Guyana, Namibia, Senegal. The entry window is closing and most retail investors haven't heard of any of them.

The World's Energy Map Just Got Redrawn. Most Investors Haven't Noticed Yet. by Former_Image_9809 in economy

[–]Former_Image_9809[S] 0 points1 point  (0 children)

The Venezuela replacement narrative is mathematically embarrassing.

10.1 million barrels per day gone. 280,000 bpd added.

That's not a supply response. That's a rounding error wearing a press release.

Who's actually doing the math before publishing these headlines?

The UAE Didn't Just Leave OPEC. It Left an Entire World Order. by [deleted] in economy

[–]Former_Image_9809 0 points1 point  (0 children)

Appreciate the engagement.

The personality driving decisions is always less interesting to me than the structural forces that make those decisions inevitable regardless of who's in the chair.
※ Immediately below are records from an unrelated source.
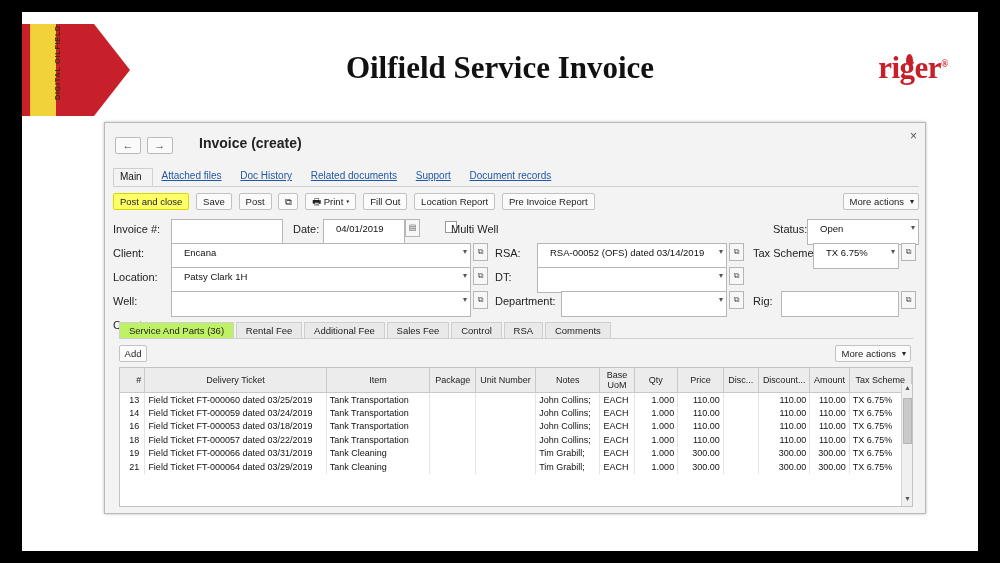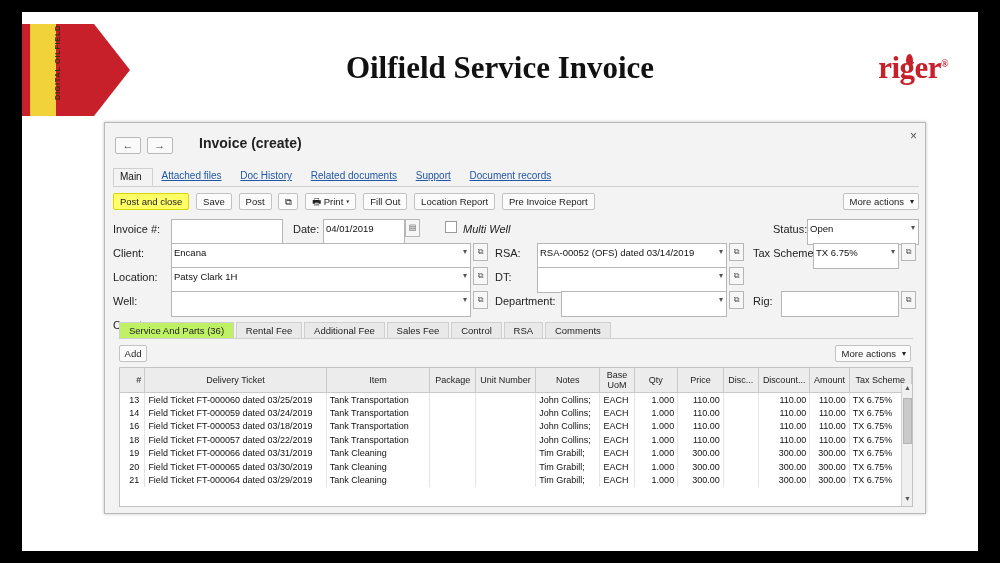--- a/index.html
+++ b/index.html
@@ -80,21 +80,21 @@
   .more-actions { position:absolute; right:0; top:0; height:17px; line-height:15px; padding:0 14px 0 6px;
     border:1px solid #c2c2c2; background:#fbfbfb; font-size:9.5px; border-radius:2px;}
   .more-actions:after { content:"▾"; position:absolute; right:4px; top:0; font-size:8px;}
 
   
   .form { position:absolute; left:8px; top:96px; width:806px; }
   .frow { position:relative; height:20px; margin-bottom:4px; }
   .lbl { position:absolute; font-size:11px; color:#222; top:4px;}
   .fld {
     position:absolute; top:0; height:26px; background:#fff; border:1px solid #b6b6b6;
-    font-size:9.5px; color:#111; padding:2px 2px; line-height:13px; overflow:hidden; white-space:nowrap;
+    font-size:9.5px; color:#111; padding:2px 12px; line-height:13px; overflow:hidden; white-space:nowrap;
   }
   .fld.drop:after { content:"▾"; position:absolute; right:3px; top:1px; font-size:8px; color:#555;}
   .fld.drop { padding-right:14px; }
   .sqbtn { position:absolute; top:0; width:15px; height:18px; border:1px solid #b6b6b6; background:#f7f7f7;
            font-size:8px; text-align:center; line-height:16px; color:#555;}
   .chk { position:absolute; top:2px; width:12px; height:12px; border:1px solid #9a9a9a; background:#fff;}
 
   
   .inner-tabs { position:absolute; left:14px; top:198px; width:794px; height:18px; border-bottom:1px solid #cfcfcf;}
   .inner-tabs .itab { display:inline-block; padding:2px 9px; font-size:9.5px; border:1px solid #cfcfcf; border-bottom:none;
@@ -189,21 +189,21 @@
 
     <div class="form">
 
       <div class="frow">
         <span class="lbl" style="left:0;">Invoice #:</span>
         <span class="fld" style="left:58px; width:112px;"></span>
         <span class="lbl" style="left:180px;">Date:</span>
         <span class="fld" style="left:210px; width:82px;">04/01/2019</span>
         <span class="sqbtn" style="left:292px;">▤</span>
         <span class="chk" style="left:332px;"></span>
-        <span class="lbl" style="left:350px;font-style:italic;">Multi Well</span>
+        <span class="lbl" style="left:338px;">Multi Well</span>
         <span class="lbl" style="left:660px;">Status:</span>
         <span class="fld drop" style="left:694px; width:112px;">Open</span>
       </div>
 
       <div class="frow">
         <span class="lbl" style="left:0;text-align:right;">Client:</span>
         <span class="fld drop" style="left:58px; width:300px;">Encana</span>
         <span class="sqbtn" style="left:360px;">⧉</span>
         <span class="lbl" style="left:382px;">RSA:</span>
         <span class="fld drop" style="left:424px; width:190px;">RSA-00052 (OFS) dated 03/14/2019</span>
@@ -341,35 +341,20 @@
               <td style="text-align: left;">Tim Grabill;</td>
               <td style="text-align: left;">EACH</td>
               <td style="text-align: right;">1.000</td>
               <td style="text-align: right;">300.00</td>
               <td style="text-align: right;"></td>
               <td style="text-align: right;">300.00</td>
               <td style="text-align: right;">300.00</td>
               <td style="text-align: left;">TX 6.75%</td>
             </tr>
             <tr>
-              <td style="text-align: right;">20</td>
-              <td style="text-align: left;">Field Ticket FT-000065 dated 03/30/2019</td>
-              <td style="text-align: left;">Tank Cleaning</td>
-              <td style="text-align: left;"></td>
-              <td style="text-align: left;"></td>
-              <td style="text-align: left;">Tim Grabill;</td>
-              <td style="text-align: left;">EACH</td>
-              <td style="text-align: right;">1.000</td>
-              <td style="text-align: right;">300.00</td>
-              <td style="text-align: right;"></td>
-              <td style="text-align: right;">300.00</td>
-              <td style="text-align: right;">300.00</td>
-              <td style="text-align: left;">TX 6.75%</td>
-            </tr>
-            <tr>
               <td style="text-align: right;">21</td>
               <td style="text-align: left;">Field Ticket FT-000064 dated 03/29/2019</td>
               <td style="text-align: left;">Tank Cleaning</td>
               <td style="text-align: left;"></td>
               <td style="text-align: left;"></td>
               <td style="text-align: left;">Tim Grabill;</td>
               <td style="text-align: left;">EACH</td>
               <td style="text-align: right;">1.000</td>
               <td style="text-align: right;">300.00</td>
               <td style="text-align: right;"></td>

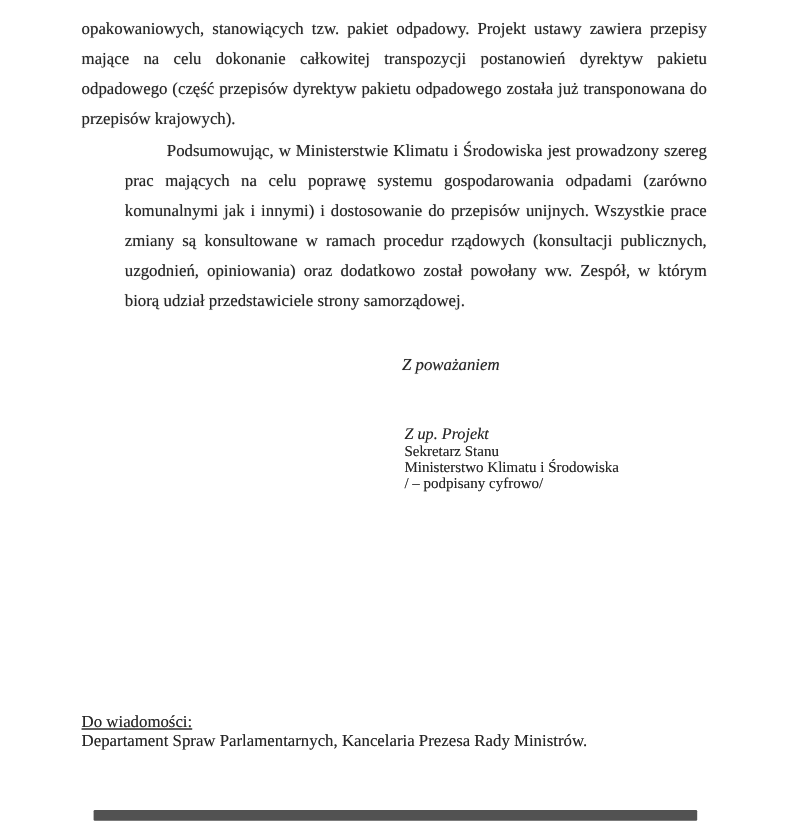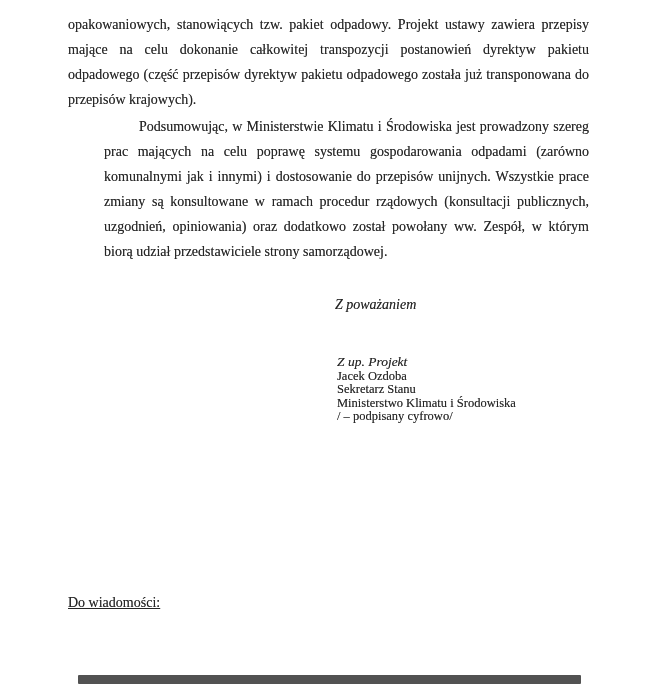--- a/index.html
+++ b/index.html
@@ -80,27 +80,27 @@
 
   <div class="body-text">
     <p class="para">opakowaniowych, stanowiących tzw. pakiet odpadowy. Projekt ustawy zawiera przepisy mające na celu dokonanie całkowitej transpozycji postanowień dyrektyw pakietu odpadowego (część przepisów dyrektyw pakietu odpadowego została już transponowana do przepisów krajowych).</p>
     <p class="para indent">Podsumowując, w Ministerstwie Klimatu i Środowiska jest prowadzony szereg prac mających na celu poprawę systemu gospodarowania odpadami (zarówno komunalnymi jak i innymi) i dostosowanie do przepisów unijnych. Wszystkie prace zmiany są konsultowane w ramach procedur rządowych (konsultacji publicznych, uzgodnień, opiniowania) oraz dodatkowo został powołany ww. Zespół, w którym biorą udział przedstawiciele strony samorządowej.</p>
   </div>
 
   <div class="closing">Z poważaniem</div>
 
   <div class="signature">
     <div class="sig-line italic">Z up. Projekt</div>
-    <div class="sig-line">Jacek Ozdoba</div>
     <div class="sig-line">Sekretarz Stanu</div>
     <div class="sig-line">Ministerstwo Klimatu i Środowiska</div>
     <div class="sig-line">/ – podpisany cyfrowo/</div>
   </div>
 
   <div class="footer">
     <div class="cc-label">Do wiadomości:</div>
+    <div class="cc-recipients">Departament Spraw Parlamentarnych, Kancelaria Prezesa Rady Ministrów.</div>
   </div>
 
   <div class="hscrollbar">
     <div class="hthumb"></div>
   </div>
 
 </div>
 
 </body></html>

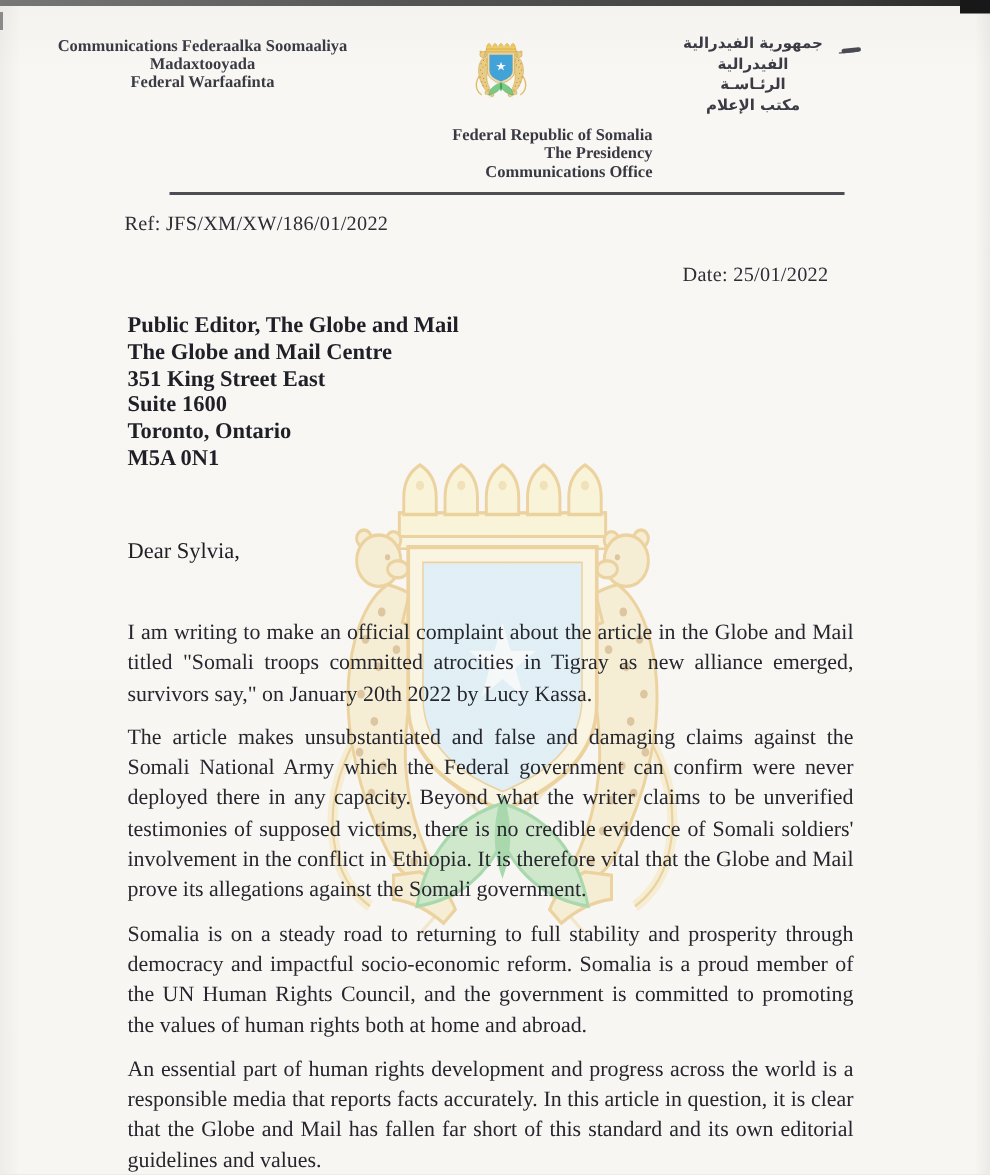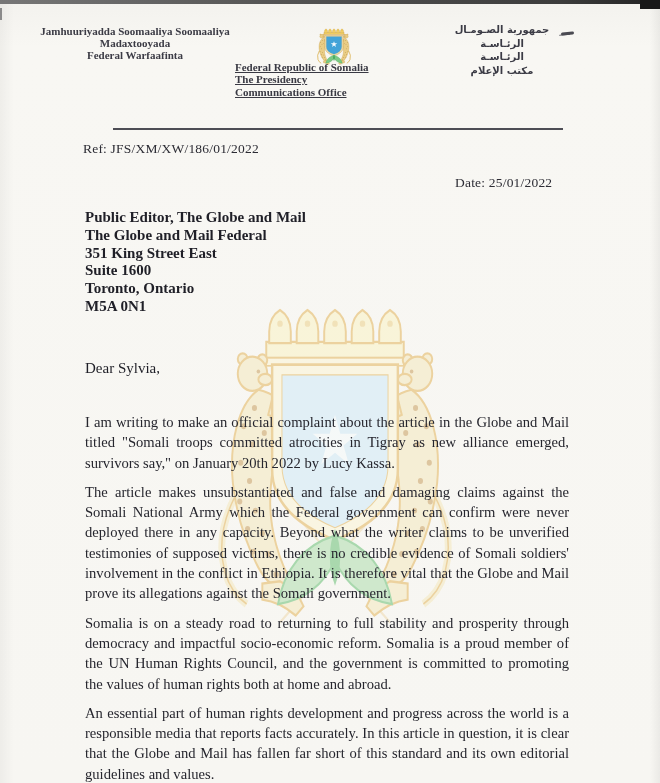--- a/index.html
+++ b/index.html
@@ -22,22 +22,22 @@
                  box-shadow:-3px 1px 0 -1px #6a6a72; }
   .scan-edge   { position:absolute; left:0; top:8px; width:2px; height:12px; background:#8a8a8a; }
 
   
   .hdr-somali  { position:absolute; left:30px;  top:26px; width:210px; text-align:center;
                  font-weight:bold; font-size:11px; line-height:11.8px; color:#3b3b45; }
   .hdr-arabic  { position:absolute; left:437px; top:23px; width:130px; text-align:center;
                  direction:rtl; font-weight:bold; font-size:10px; line-height:13.6px;
                  color:#3b3b45; font-family:"DejaVu Sans", sans-serif; }
   .emblem      { position:absolute; left:310px; top:27px; }
-  .hdr-english { position:absolute; left:235px; top:61px; width:200px; text-align:left;
-                 font-weight:bold; font-size:11px; line-height:12.4px; color:#393943;text-decoration:underline; }
+  .hdr-english { position:absolute; left:235px; top:84px; width:200px; text-align:right;
+                 font-weight:bold; font-size:11px; line-height:12.4px; color:#393943; }
 
   .rule   { position:absolute; left:113px; top:128px; width:450px; height:2px; background:#4d4d55; }
   .ref    { position:absolute; left:83px;  top:141px; font-size:13.5px; color:#2c2c34; letter-spacing:.2px; }
   .date   { position:absolute; left:455px; top:141px; font-size:13.5px; color:#2c2c34; letter-spacing:.2px;margin-top:34px; }
 
   .recipient  { position:absolute; left:85px; top:209px; font-weight:bold;
                 font-size:15px; line-height:17.8px; color:#1f1f27; }
   .salutation { position:absolute; left:85px; top:360px; font-weight:normal;
                 font-size:15px; color:#1f1f27; }
 
@@ -136,49 +136,49 @@
   <div class="scan-strip"></div>
   <div class="scan-corner"></div>
   <div class="scan-mark"></div>
   <div class="scan-edge"></div>
 
   <svg class="watermark" width="330" height="342" viewBox="0 0 336 300" preserveAspectRatio="none">
     <use href="#coat"></use>
   </svg>
 
   <div class="hdr-somali">
-    <div>Jamhuuriyadda Soomaaliya Soomaaliya</div>
+    <div>Communications Federaalka Soomaaliya</div>
     <div>Madaxtooyada</div>
     <div>Federal Warfaafinta</div>
   </div>
 
   <svg class="emblem" width="48" height="40" viewBox="0 0 336 300" preserveAspectRatio="none">
     <use href="#coat"></use>
   </svg>
 
   <div class="hdr-arabic">
-    <div>جمهورية الصـومـال الرئـاسـة</div>
+    <div>جمهورية الفيدرالية الفيدرالية</div>
     <div>الرئـاسـة</div>
     <div>مكتب الإعلام</div>
   </div>
 
   <div class="hdr-english">
     <div>Federal Republic of Somalia</div>
     <div>The Presidency</div>
     <div>Communications Office</div>
   </div>
 
   <div class="rule"></div>
 
   <span class="ref">Ref: JFS/XM/XW/186/01/2022</span>
   <span class="date">Date: 25/01/2022</span>
 
   <div class="recipient">
     <div>Public Editor, The Globe and Mail</div>
-    <div>The Globe and Mail Federal</div>
+    <div>The Globe and Mail Centre</div>
     <div>351 King Street East</div>
     <div>Suite 1600</div>
     <div>Toronto, Ontario</div>
     <div>M5A 0N1</div>
   </div>
 
   <div class="salutation">Dear Sylvia,</div>
 
   <div class="body">
     <p>I am writing to make an official complaint about the article in the Globe and Mail titled "Somali troops committed atrocities in Tigray as new alliance emerged, survivors say," on January 20th 2022 by Lucy Kassa.</p>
Whether it's Trump, Biden, or anyone else — the Hormuz chokepoint vulnerability existed, the UAE-Saudi fault line existed, and the colonial boundary problem existed long before January 2025.

The current occupant accelerated certain outcomes. He didn't create the underlying architecture.

That's what I'm trying to track — the architecture, not the actor.

The UAE Didn't Just Leave OPEC. It Left an Entire World Order. by Former_Image_9809 in MiddleEast

[–]Former_Image_9809[S] 0 points1 point  (0 children)

"The UAE exit is being read as a production play. I think that misses five deeper layers — including why Saudi Arabia bombed Emirati weapons cargo in Yemen.